弁護士伊藤祐貴@台東区・上野御徒町のブログ

第二東京弁護士会所属。労働問題(解雇無効、残業代請求、退職代行等)、離婚・不貞慰謝料請求、相続、遺産分割、景品表示法、民事、刑事、少年事件など。

婚姻費用分担審判に対する抗告審の取消決定に対する許可抗告事件(最決令和2年1月23日)

https://kanz.jp/hanrei/detail/89187/

 

・判示事項:「婚姻費用分担審判の申立て後に当事者が離婚した場合における婚姻費用分担請求権の帰すう」

 

・判示:

民法760条に基づく婚姻費用分担請求権は,夫婦の協議のほか,家事事件手続法別表第2の2の項所定の婚姻費用の分担に関する処分についての家庭裁判所の審判により,その具体的な分担額が形成決定されるものである(最高裁昭和37年(ク)第243号同40年6月30日大法廷決定・民集19巻4号1114頁参照)。また,同条は,「夫婦は,その資産,収入その他一切の事情を考慮して,婚姻から生ずる費用を分担する。」と規定しており,婚姻費用の分担は,当事者が婚姻関係にあることを前提とするものであるから,婚姻費用分担審判の申立て後に離婚により婚姻関係が終了した場合には,離婚時以後の分の費用につきその分担を同条により求める余地がないことは明らかである。しかし,上記の場合に,婚姻関係にある間に当事者が有していた離婚時までの分の婚姻費用についての実体法上の権利が当然に消滅するものと解すべき理由は何ら存在せず,家庭裁判所は,過去に遡って婚姻費用の分担額を形成決定することができるのであるから(前掲最高裁昭和40年6月30日大法廷決定参照),夫婦の資産,収入その他一切の事情を考慮して,離婚時までの過去の婚姻費用のみの具体的な分担額を形成決定することもできると解するのが相当である。このことは,当事者が婚姻費用の清算のための給付を含めて財産分与の請求をすることができる場合であっても,異なるものではない。 」

「したがって,婚姻費用分担審判の申立て後に当事者が離婚したとしても,これに
より婚姻費用分担請求権が消滅するものとはいえない。 」

 

*婚姻費用分担請求調停を申し立てた後,同調停が成立しないうちに,離婚が成立しても,離婚までの間の婚姻費用の請求権が当然に消滅するわけではない。
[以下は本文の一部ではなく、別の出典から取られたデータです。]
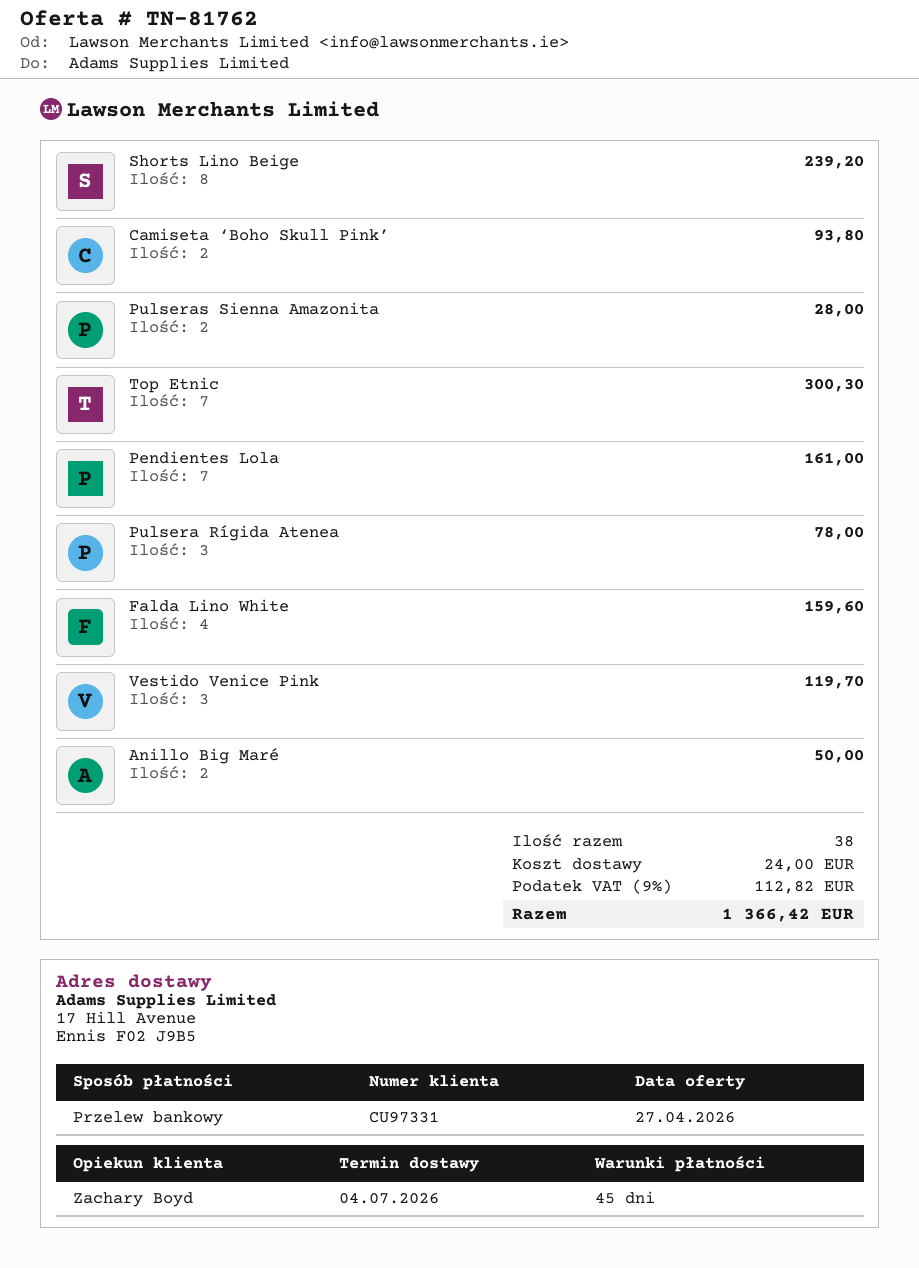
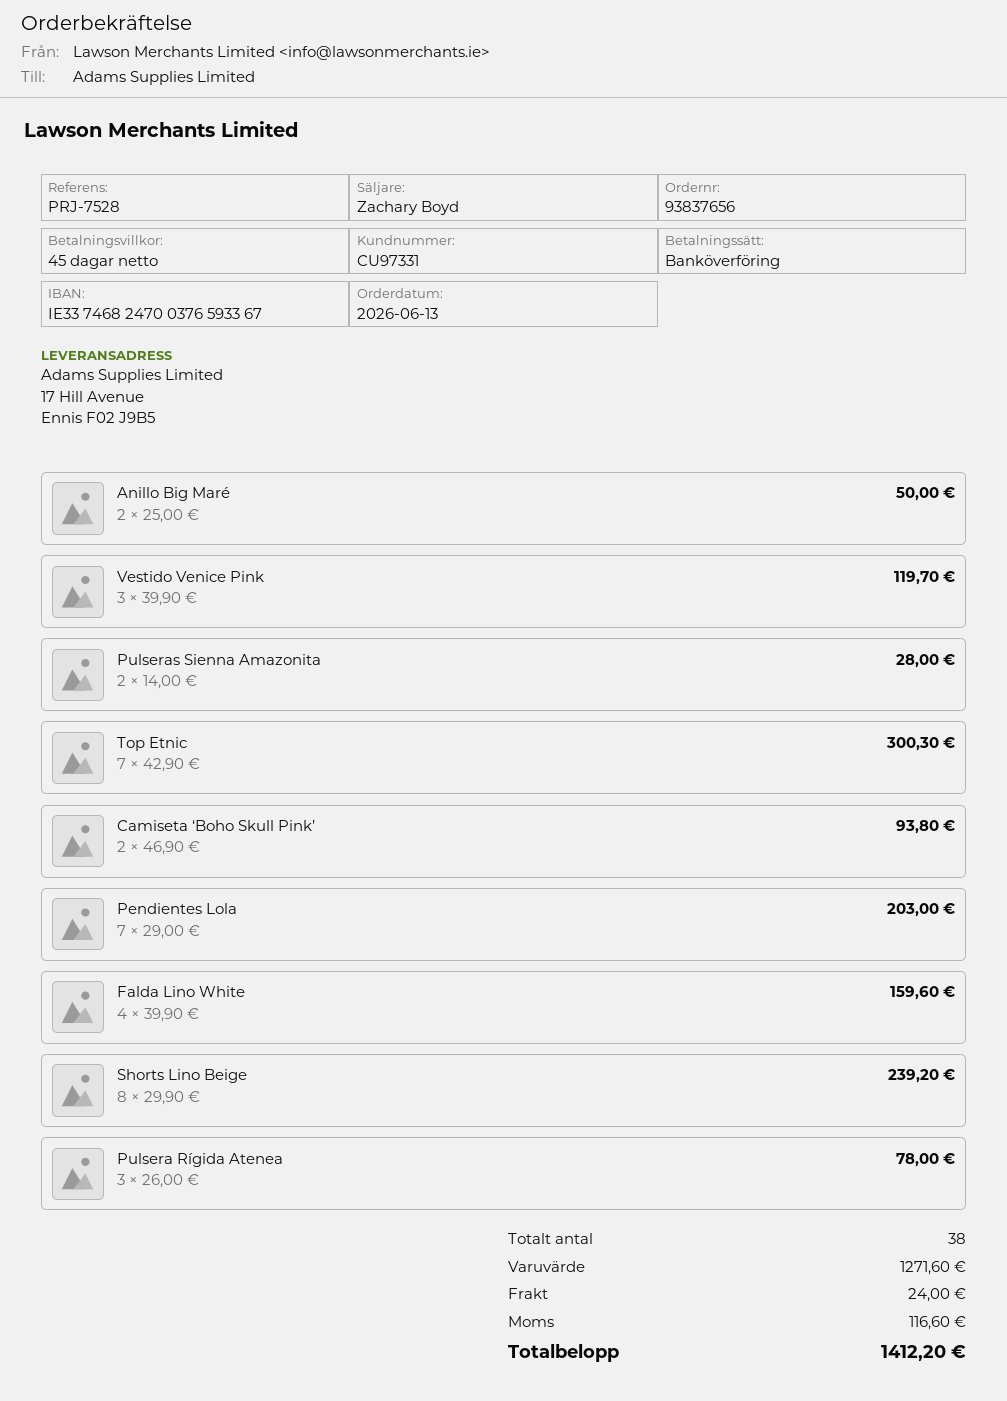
Pendientes Lola: 7 for 161.00 -> 7 for 203.00
tax: 112.82 -> 116.60
total: 1366.42 -> 1412.20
*「抗告人と相手方との間では,平成30年7月,離婚の調停が成立した。同調停においては,財産分与に関する合意はされず,いわゆる清算条項も定められなかった。 」とされているので,本件では婚姻費用等の紛争の種を残したまま離婚だけ合意に至って調停を成立させたやや特殊なケースと思われます。離婚調停の調停条項で,婚姻費用の清算についても定めて,婚姻費用分担請求調停は取り下げるという処理もありえたのではないかと考えます。